··· Data for review
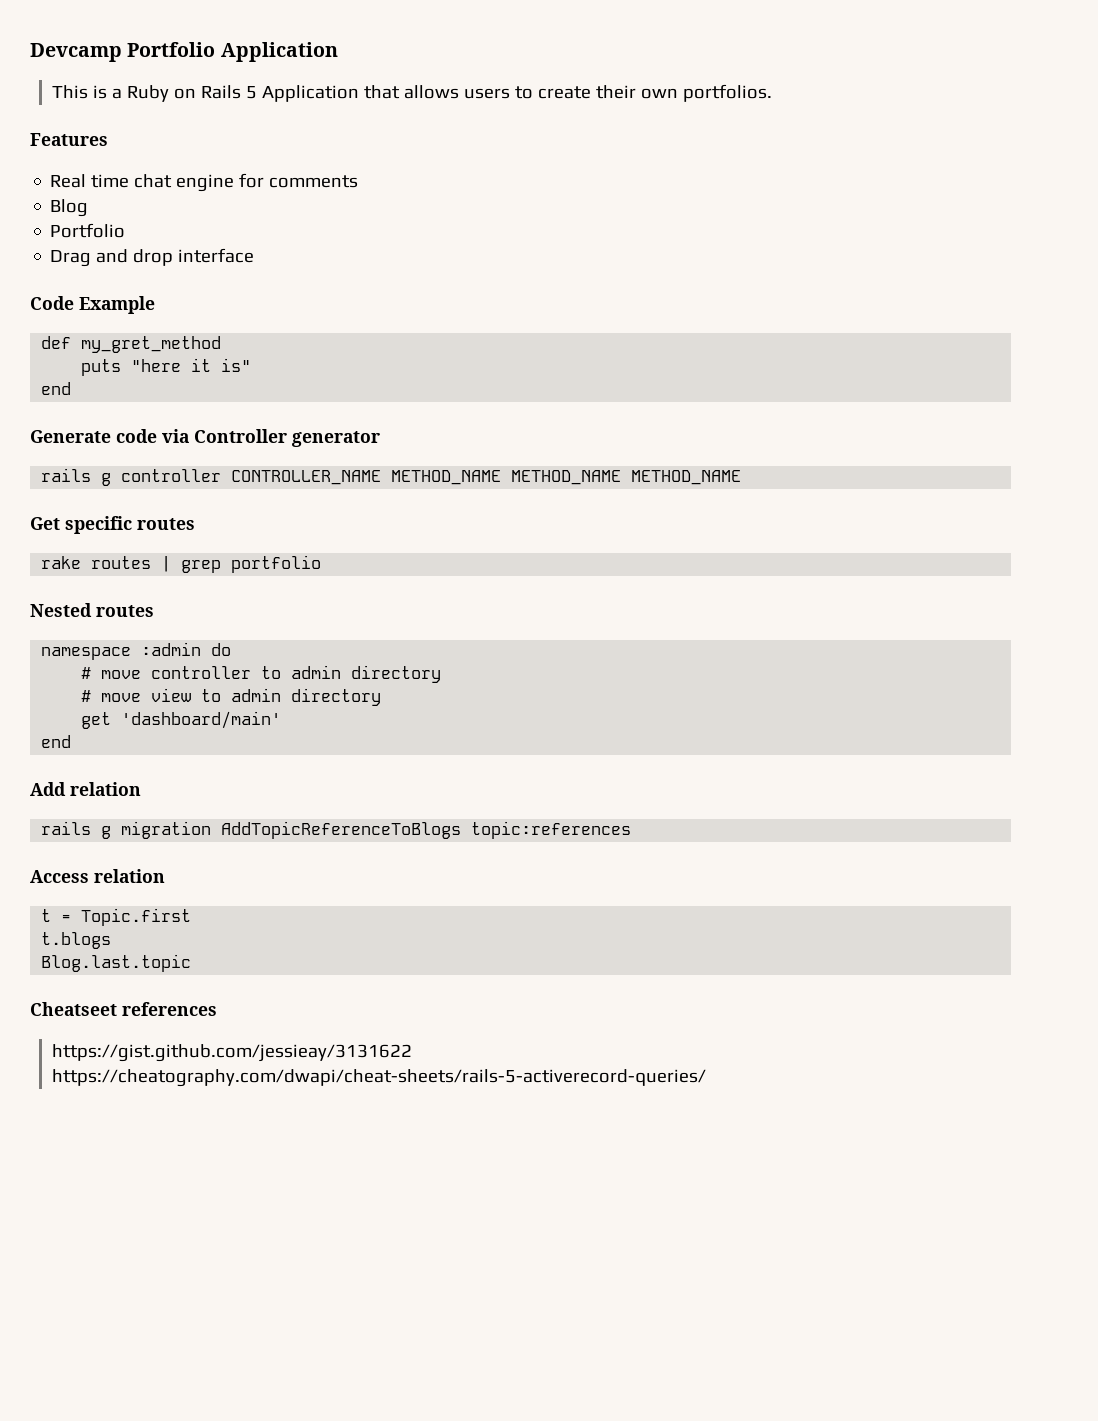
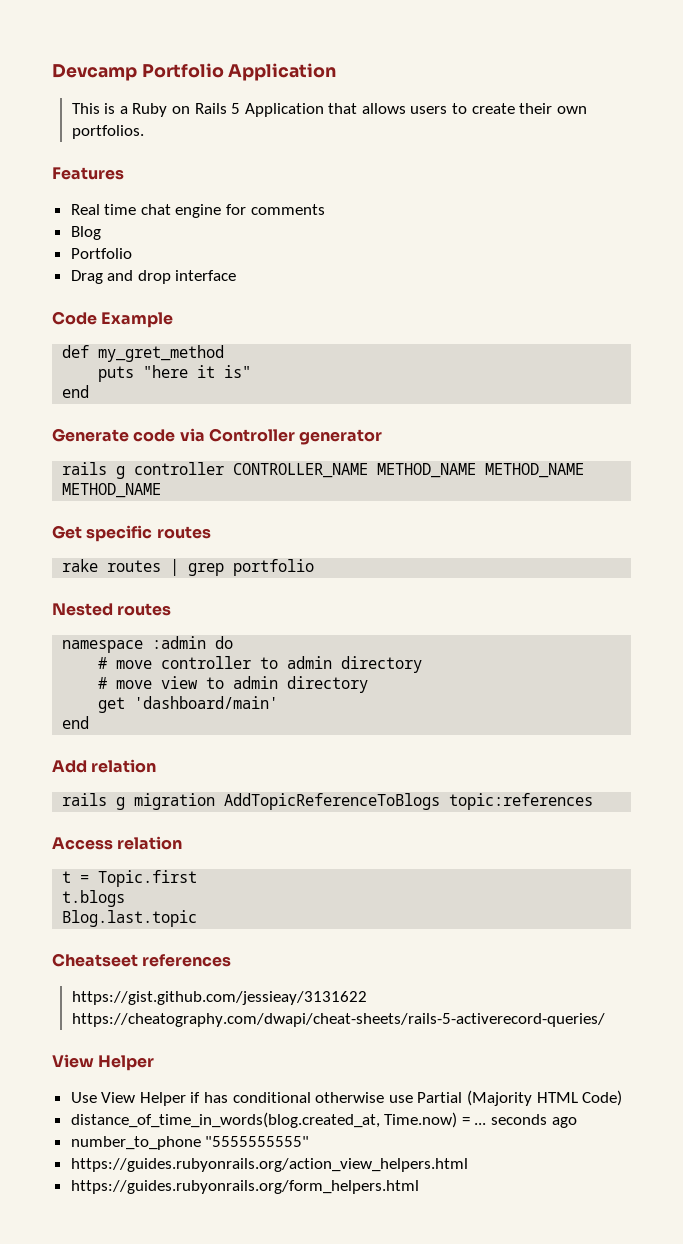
  https://gist.github.com/jessieay/3131622 https://cheatography.com/dwapi/cheat-sheets/rails-5-activerecord-queries/
+ View Helper
+ Use View Helper if has conditional otherwise use Partial (Majority HTML Code)
+ distance_of_time_in_words(blog.created_at, Time.now) = ... seconds ago
+ number_to_phone "5555555555"
+ https://guides.rubyonrails.org/action_view_helpers.html
+ https://guides.rubyonrails.org/form_helpers.html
······
- _Instructions to follow_
Hand back every line of the material, exactly, without the pictures.

- _Solution for this exercise_
  https://gist.github.com/jessieay/3131622 https://cheatography.com/dwapi/cheat-sheets/rails-5-activerecord-queries/
+ View Helper
+ Use View Helper if has conditional otherwise use Partial (Majority HTML Code)
+ distance_of_time_in_words(blog.created_at, Time.now) = ... seconds ago
+ number_to_phone "5555555555"
+ https://guides.rubyonrails.org/action_view_helpers.html
+ https://guides.rubyonrails.org/form_helpers.html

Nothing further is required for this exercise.